Boost logo

Boost :

Subject: Re: [boost] [locale] Review
From: Mathias Gaunard (mathias.gaunard_at_[hidden])
Date: 2011-04-19 15:23:33


On 19/04/2011 20:30, Artyom wrote:

> As you know, the API is a subject to change
> in Boost, and I would say that it is
> changed toooo freely and toooo often.

Right, that's because the API is what makes Boost libraries good.
If it's not good enough, it needs to change. And to avoid APIs from
changing too much in released libraries, the best solution is to make
sure the library has the best API *when it is accepted into Boost*.

And I think there is still some room for improvement with the
Boost.Locale API.

>
> I can accept that some operations may be
> better to work on arbitrary streams but
> most of them just don't need it.
>
> For example collation... When exactly
> do you need to compare arbitrary
> text streams?

Because the data does not exist in memory, may be computed on the fly,
or whatever really.
A possible application is simply to chain operations in a pipeline, i.e.
without having to apply one operation completely, then the other on that
result, etc (and do the intermediate temporary buffer allocations).

> So this is a quick glance to the
> future that currently only on
> planning stage and is not a part
> of the review.
>
> I thought to provide stream API
> for charset conversion but put it
> on hold as it is not really a
> central part, especially when
> codecvt it there.

I believe it *is* the very central part of any text processing system.

> Such things should appear in code review.
>
> I'm really welcome to learn how to do things better.
> The question is whether such changes are critical or not.

All those comments at the end of my original message only affect the
internals, so I don't care so much.

It's mostly a style thing.

> Take a deeper look to the section.
>
> It is different from backend selection.

If I want to add a backend, I only want to add a new repository with the
implementation for that backend.
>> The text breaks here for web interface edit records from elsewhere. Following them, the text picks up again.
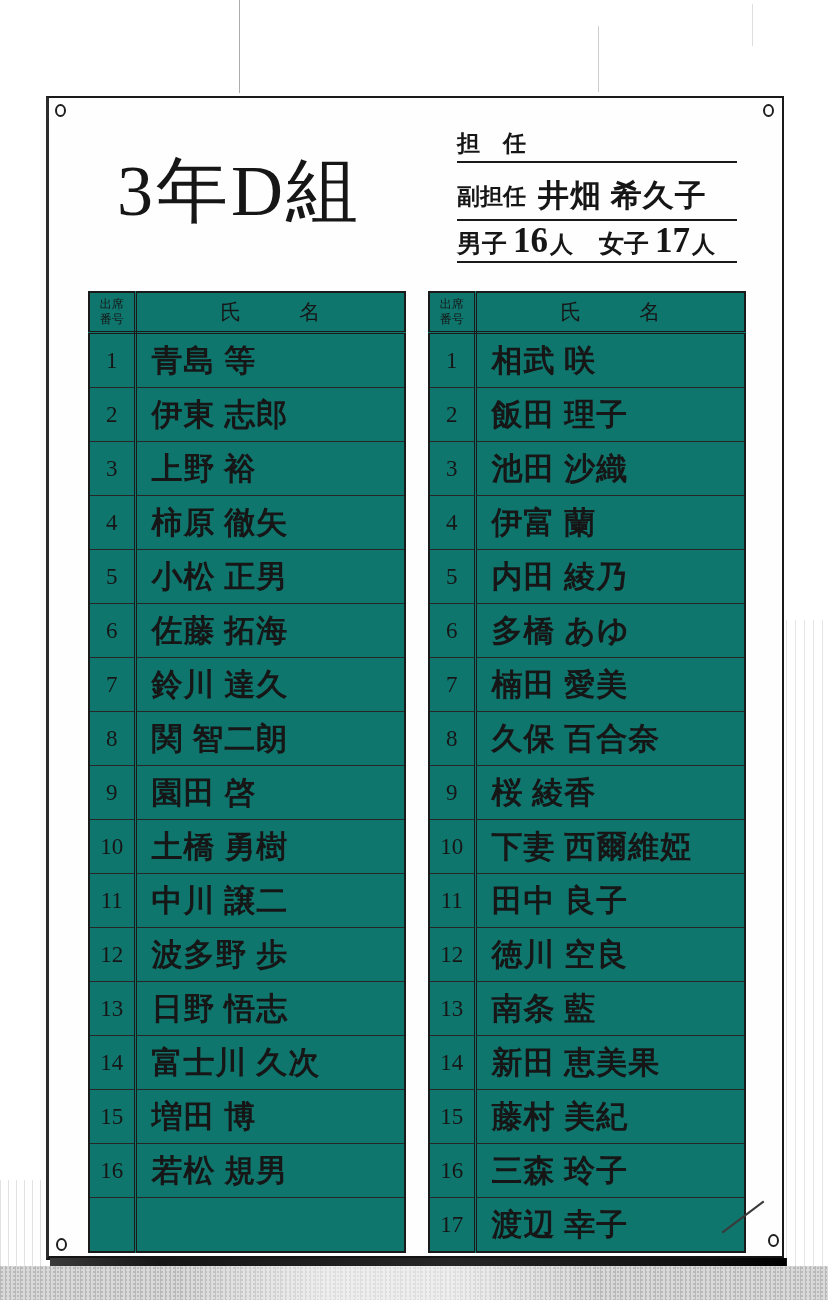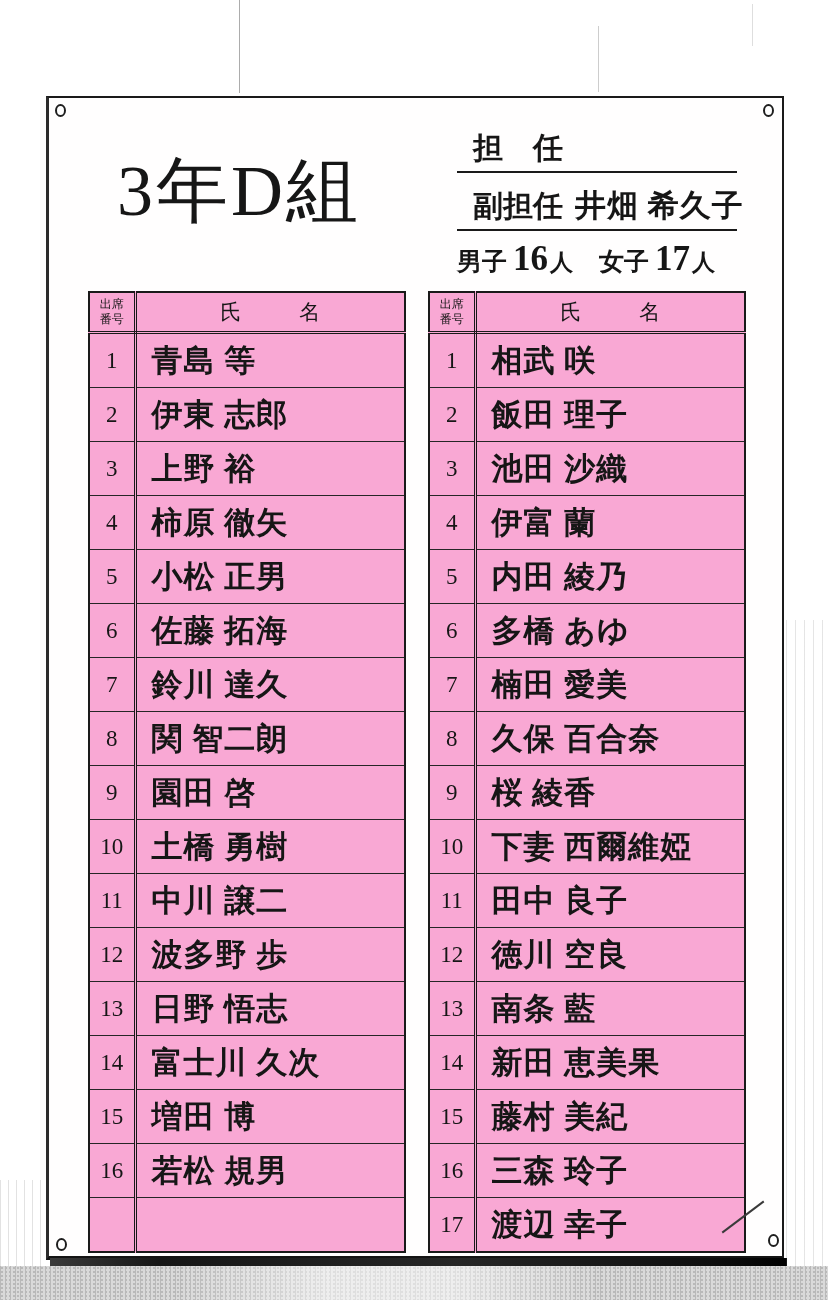--- a/index.html
+++ b/index.html
@@ -25,7 +25,7 @@
 
   .staff{position:absolute;left:408px;top:30px;width:280px;}
   .staff-line{display:flex;align-items:baseline;border-bottom:2px solid #1a1a1a;padding-bottom:2px;white-space:nowrap;}
-  .staff-line .lbl{font-size:30px;font-weight:600;margin-left:16px;}
+  .staff-line .lbl{font-size:23px;font-weight:600;}
   .line1 .tname{font-size:36px;font-weight:700;margin-left:20px;letter-spacing:3px;}
   .line2{margin-top:12px;align-items:center;}
   .line2 .tname{font-size:31px;font-weight:700;margin-left:12px;letter-spacing:1px;}

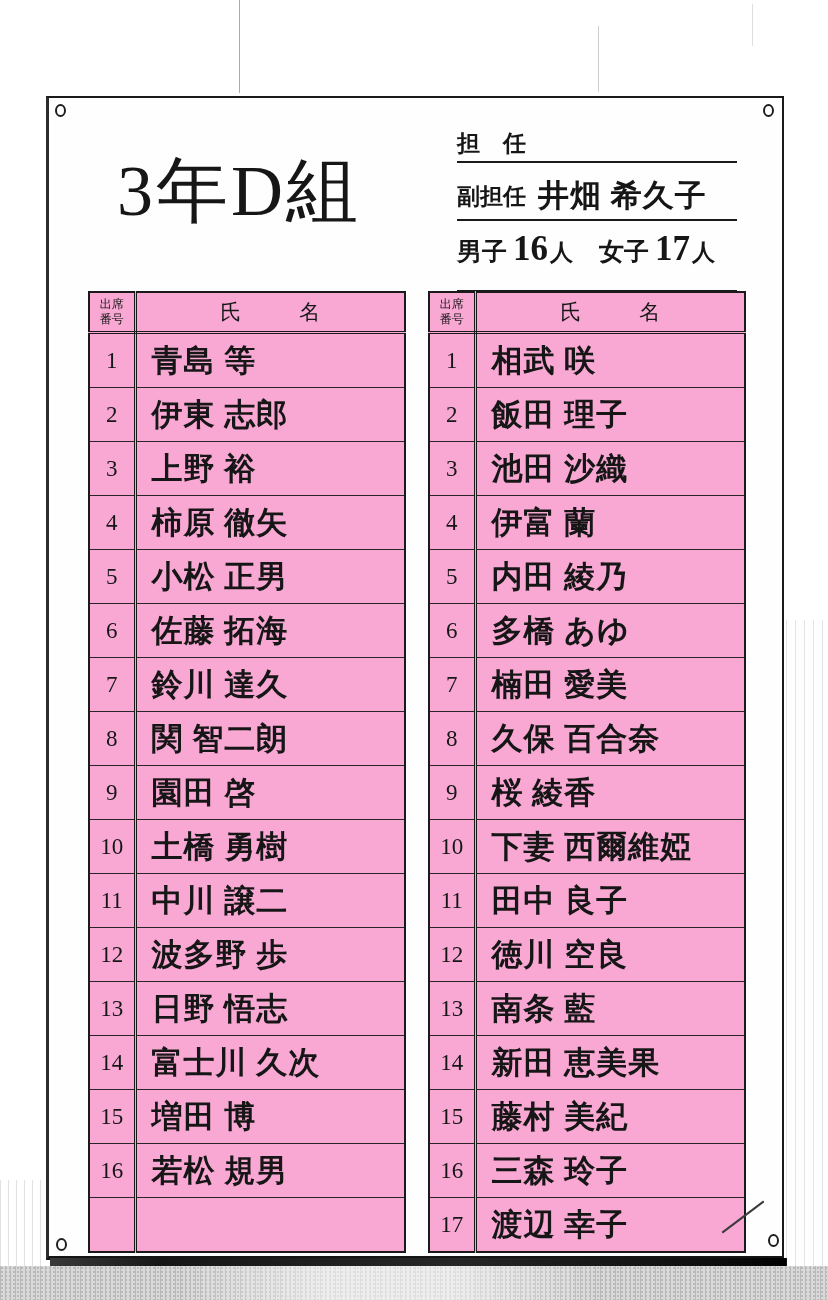--- a/index.html
+++ b/index.html
@@ -29,7 +29,7 @@
   .line1 .tname{font-size:36px;font-weight:700;margin-left:20px;letter-spacing:3px;}
   .line2{margin-top:12px;align-items:center;}
   .line2 .tname{font-size:31px;font-weight:700;margin-left:12px;letter-spacing:1px;}
-  .line3{margin-top:8px;padding-bottom:21px;}
+  .line3{margin-top:0;padding-bottom:0;}
   .line3 .k{font-size:25px;font-weight:600;}
   .line3 .cnt{font-size:35px;font-weight:600;margin:0 2px 0 6px;}
   .line3 .unit{font-size:23px;font-weight:600;}

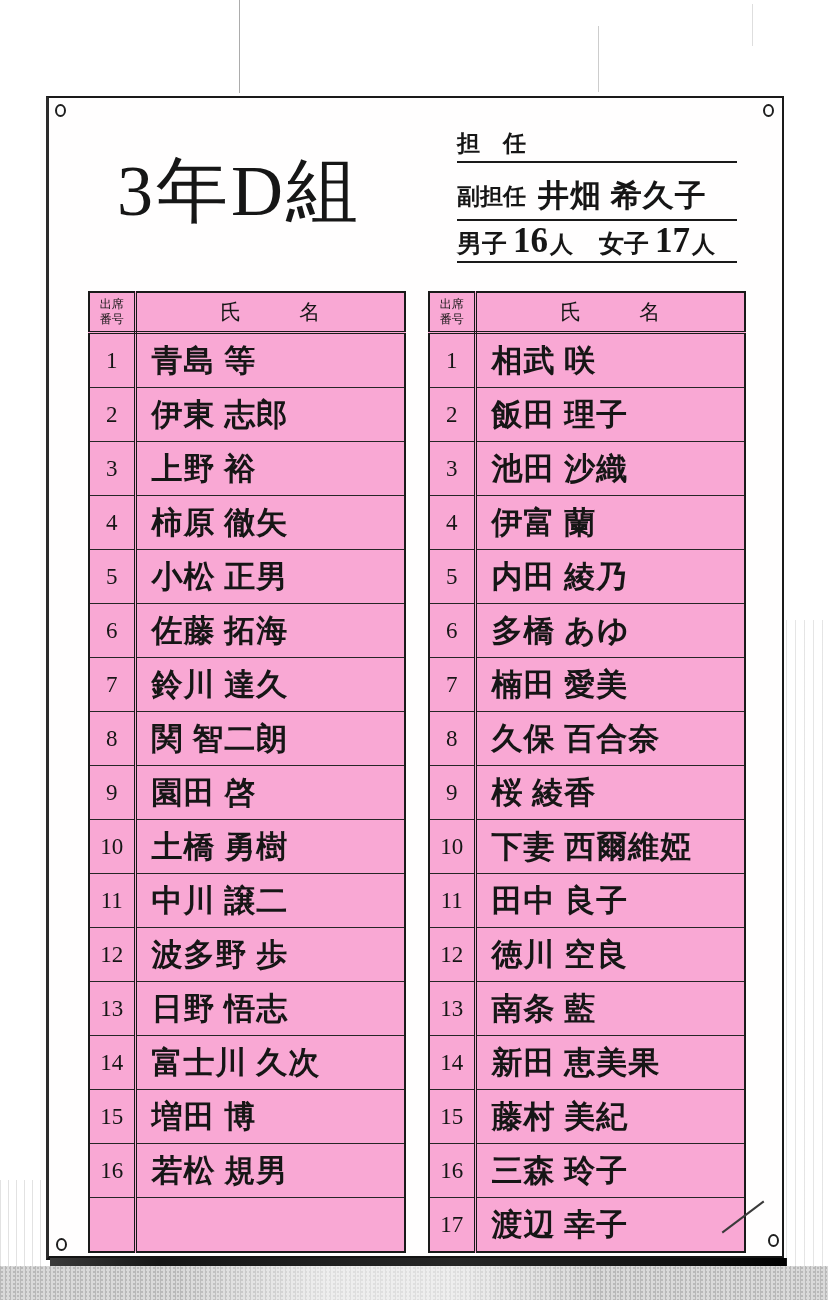--- a/index.html
+++ b/index.html
@@ -36,7 +36,7 @@
   .line3 .gap{display:inline-block;width:26px;}
 
   
-  table.roster{position:absolute;width:318px;border-collapse:collapse;table-layout:fixed;background:#f9a8d4;
+  table.roster{position:absolute;width:318px;border-collapse:collapse;table-layout:fixed;background:#0f766e;
                border:2.5px solid #1a1a1a;}
   table.roster.left{left:39px;top:193px;}
   table.roster.right{left:379px;top:193px;}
I do not want to have to hack all
shared files by adding some additional ifdefs.

>>>> I'm also a bit concerned about the generalized
>>>> usage of virtual functions anywhere;
>>>> it seems unnecessary in quite a few places,
>>>> please prefer using templates when dynamic binding is not required.
>>>
>>> More specific points?
>>
>> Couldn't boost::locale::util::base_converter be a concept rather than an
>> abstract base class?
>>
>
> Because there is no need to duplicate
> a complex code via template metaprogamming
> if a simple function call can be made.

This sentence doesn't make any sense to me.

Template meta-programming is not a mean to duplicate code.
Nor is normal template usage, which is what I suggested instead of
virtual functions, template meta-programming.

> Don't overrate template metaprogramming
> and don't underestimate virtual functions.

You could remove the reference to the base class by a template parameter
and get rid of the virtualness of the member functions.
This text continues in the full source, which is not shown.